Lesson 46 – How convoluted can it be?

After last week’s conversation with Devine about Gamma distribution, an inspired Joe wanted to derive the probability density function of the Gamma distribution from the exponential distribution using the idea of convolution.

But first, he has to understand convolution. So he called upon Devine for his usual dialog.

J: Hello D, I can wait no longer, nor can I move on to a different topic when this idea of convolution is not clear to me. I feel anxious to know at least the basics that relate to our lesson last week.

D: It is a good anxiety to have. Will keep you focused on the mission. Where do we start?

J: We are having a form of dialog since the time we met. Why don’t you provide the underlying reasoning, and I will knit the weave from there.

D: Sounds good to me. Let me start by reminding you of our conversation in Lesson 23 about probability distribution. You introduced me to the Chicago dice game where you throw a pair of dice to score the numbers 2 – 12 in the order of the rounds.

J: Yes, I remember.

D: Let’s assume that Z is that outcome which is the sum of the numbers on each dice, say X and Y.

 Z = X + Y

Create a table of these outcomes and what combinations can give you those outcomes.

J: We did this too during lesson 23. Here is the table.

D: Now, take any one outcome for Z, let’s say Z = 3, and find out the probability that the random variable Z takes a value of 3, i.e., how do you compute P(Z = 3)?

J: There are two ways of getting a number 3, when X = 1 and Y = 2, or when X = 2 and Y = 1. The total combinations are 36, so P(Z = 3) = 2/36.

D: Excellent. Now let me walk you through another way of thinking. You said the there are two ways of getting a number 3.

X = 1 and Y = 2
or
X = 2 and Y = 1

What is the probability of the first combination?

J: P(X = 1 and Y = 2) = P(X = 1).P(Y = 2) since X and Y are independent.

D: What is the probability of the second combination?

J: P(X = 2 and Y = 1) = P(X = 2).P(Y = 1), again since X and Y are independent.

D: What is the probability of Z = 3 based on these combinations?

J: Ah, I see. Since either of these combinations can occur to get an outcome 3, P(Z = 3) is the union of these combinations.

P(Z = 3) = P(X = 1).P(YΒ = 2) + P(X = 2).P(Y = 1) = 2/36

D: Yes. If you represent these as their probability mass functions, you get

 f(z) = \sum_{all-possible-combinations} f(x)f(y)

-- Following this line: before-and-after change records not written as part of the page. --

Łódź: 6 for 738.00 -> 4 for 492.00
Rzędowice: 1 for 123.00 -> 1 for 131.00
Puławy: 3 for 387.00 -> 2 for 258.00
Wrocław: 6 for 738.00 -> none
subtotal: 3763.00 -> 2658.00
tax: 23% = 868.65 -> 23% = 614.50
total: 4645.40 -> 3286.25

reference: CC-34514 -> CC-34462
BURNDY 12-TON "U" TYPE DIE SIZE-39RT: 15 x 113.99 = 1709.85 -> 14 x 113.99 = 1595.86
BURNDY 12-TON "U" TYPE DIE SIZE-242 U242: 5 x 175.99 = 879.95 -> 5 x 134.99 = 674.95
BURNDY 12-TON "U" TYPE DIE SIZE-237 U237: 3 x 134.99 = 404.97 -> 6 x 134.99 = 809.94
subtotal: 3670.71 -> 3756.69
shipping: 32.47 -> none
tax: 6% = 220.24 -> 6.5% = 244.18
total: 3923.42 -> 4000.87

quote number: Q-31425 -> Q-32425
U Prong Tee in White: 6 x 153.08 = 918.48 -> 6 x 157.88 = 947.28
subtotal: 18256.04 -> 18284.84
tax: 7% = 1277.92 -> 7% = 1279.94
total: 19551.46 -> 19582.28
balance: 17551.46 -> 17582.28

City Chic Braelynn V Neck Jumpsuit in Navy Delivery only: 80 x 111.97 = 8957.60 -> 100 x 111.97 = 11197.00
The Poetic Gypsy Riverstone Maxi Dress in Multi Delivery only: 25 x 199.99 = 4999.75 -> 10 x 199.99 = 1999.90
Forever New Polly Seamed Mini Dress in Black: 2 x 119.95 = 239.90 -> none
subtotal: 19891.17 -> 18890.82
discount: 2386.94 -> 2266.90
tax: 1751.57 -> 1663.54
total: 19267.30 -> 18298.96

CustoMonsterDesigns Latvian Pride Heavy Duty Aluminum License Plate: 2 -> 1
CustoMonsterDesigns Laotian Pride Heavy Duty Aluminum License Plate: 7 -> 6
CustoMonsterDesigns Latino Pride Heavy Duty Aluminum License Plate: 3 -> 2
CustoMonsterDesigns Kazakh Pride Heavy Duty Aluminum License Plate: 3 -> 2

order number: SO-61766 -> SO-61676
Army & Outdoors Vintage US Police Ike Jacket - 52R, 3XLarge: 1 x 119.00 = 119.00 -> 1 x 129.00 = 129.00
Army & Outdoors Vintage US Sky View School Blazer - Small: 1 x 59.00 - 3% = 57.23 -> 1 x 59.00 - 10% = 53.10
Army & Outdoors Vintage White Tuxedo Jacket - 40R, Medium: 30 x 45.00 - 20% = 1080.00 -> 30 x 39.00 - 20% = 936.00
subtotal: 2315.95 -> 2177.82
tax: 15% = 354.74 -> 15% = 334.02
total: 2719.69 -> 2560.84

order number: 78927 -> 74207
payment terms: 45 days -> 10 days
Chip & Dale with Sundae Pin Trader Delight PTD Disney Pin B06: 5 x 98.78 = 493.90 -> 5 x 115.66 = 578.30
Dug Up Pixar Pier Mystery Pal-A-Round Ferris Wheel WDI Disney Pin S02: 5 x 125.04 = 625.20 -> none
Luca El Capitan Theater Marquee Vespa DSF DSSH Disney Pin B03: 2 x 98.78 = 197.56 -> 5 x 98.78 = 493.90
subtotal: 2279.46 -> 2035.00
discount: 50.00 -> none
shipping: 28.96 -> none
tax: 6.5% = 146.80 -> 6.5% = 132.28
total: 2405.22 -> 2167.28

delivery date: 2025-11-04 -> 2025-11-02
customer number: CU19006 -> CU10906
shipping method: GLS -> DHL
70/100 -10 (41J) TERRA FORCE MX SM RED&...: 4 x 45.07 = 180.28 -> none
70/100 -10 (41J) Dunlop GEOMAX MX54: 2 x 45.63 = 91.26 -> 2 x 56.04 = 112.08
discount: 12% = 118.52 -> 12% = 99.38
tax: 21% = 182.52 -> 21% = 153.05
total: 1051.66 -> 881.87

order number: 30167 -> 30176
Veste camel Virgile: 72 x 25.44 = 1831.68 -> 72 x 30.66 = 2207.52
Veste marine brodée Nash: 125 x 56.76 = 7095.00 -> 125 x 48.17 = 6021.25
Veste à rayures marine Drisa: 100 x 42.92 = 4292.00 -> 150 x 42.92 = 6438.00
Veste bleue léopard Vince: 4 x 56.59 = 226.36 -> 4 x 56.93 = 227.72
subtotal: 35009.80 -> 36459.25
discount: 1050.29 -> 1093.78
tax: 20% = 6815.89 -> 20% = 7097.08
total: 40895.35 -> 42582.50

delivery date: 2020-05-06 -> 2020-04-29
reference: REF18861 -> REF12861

Let me generalize it to any function of X and Y so that it can help in your derivations later.

We are attempting to determine f(z), the distribution function of Z. P(Z = z). If X = x, then for the summation Z = X + Y to be true, Y = zx.

This corollary means we can find out f(z) over all possible values of x as,

 P(Z = z) = \sum_{-\infty}^{\infty} P(X = x)P(Y=z-x)

 f(z) = \sum_{-\infty}^{\infty} f_{X}(x)f_{Y}(z-x)

This property is called the convolution of  f_{X}(x) and  f_{Y}(y).

J: Then, I suppose for the continuous distribution case it will be analogous. The summation will become an integration.

D: Yes. If X and Y are two independent random variables with probability density functions  f_{X}(x) and  f_{Y}(y), their sum Z = X + Y is a random variable with a probability density function f_{Z}(z) that is the convoluton of  f_{X}(x) and  f_{Y}(y).

 f(z) = f_{X}*f_{Y}(z) = \int_{-\infty}^{\infty}f_{X}(x)f_{Y}(z-x)dx

The density of the sum of two independent random variables is the convolution of their densities.

The exact mathematical proof can also be derived, but maybe we leave that to a later conversation.

J: Understood. But like all basics, we saw this for two random variables. How then, can we extend this to the sum of n random variables. I am beginning to make connections to the Gamma distribution case that has the sum of n exponential random variables.

D: That is a good point. Now let’s suppose  S_{n} = X_{1} + X_{2} + ... + X_{n} is the sum of n independent random variables. We can always rewrite this as S_{n} = S_{n-1} + X_{n} and find the probabilty distribution function of S_{n} through induction.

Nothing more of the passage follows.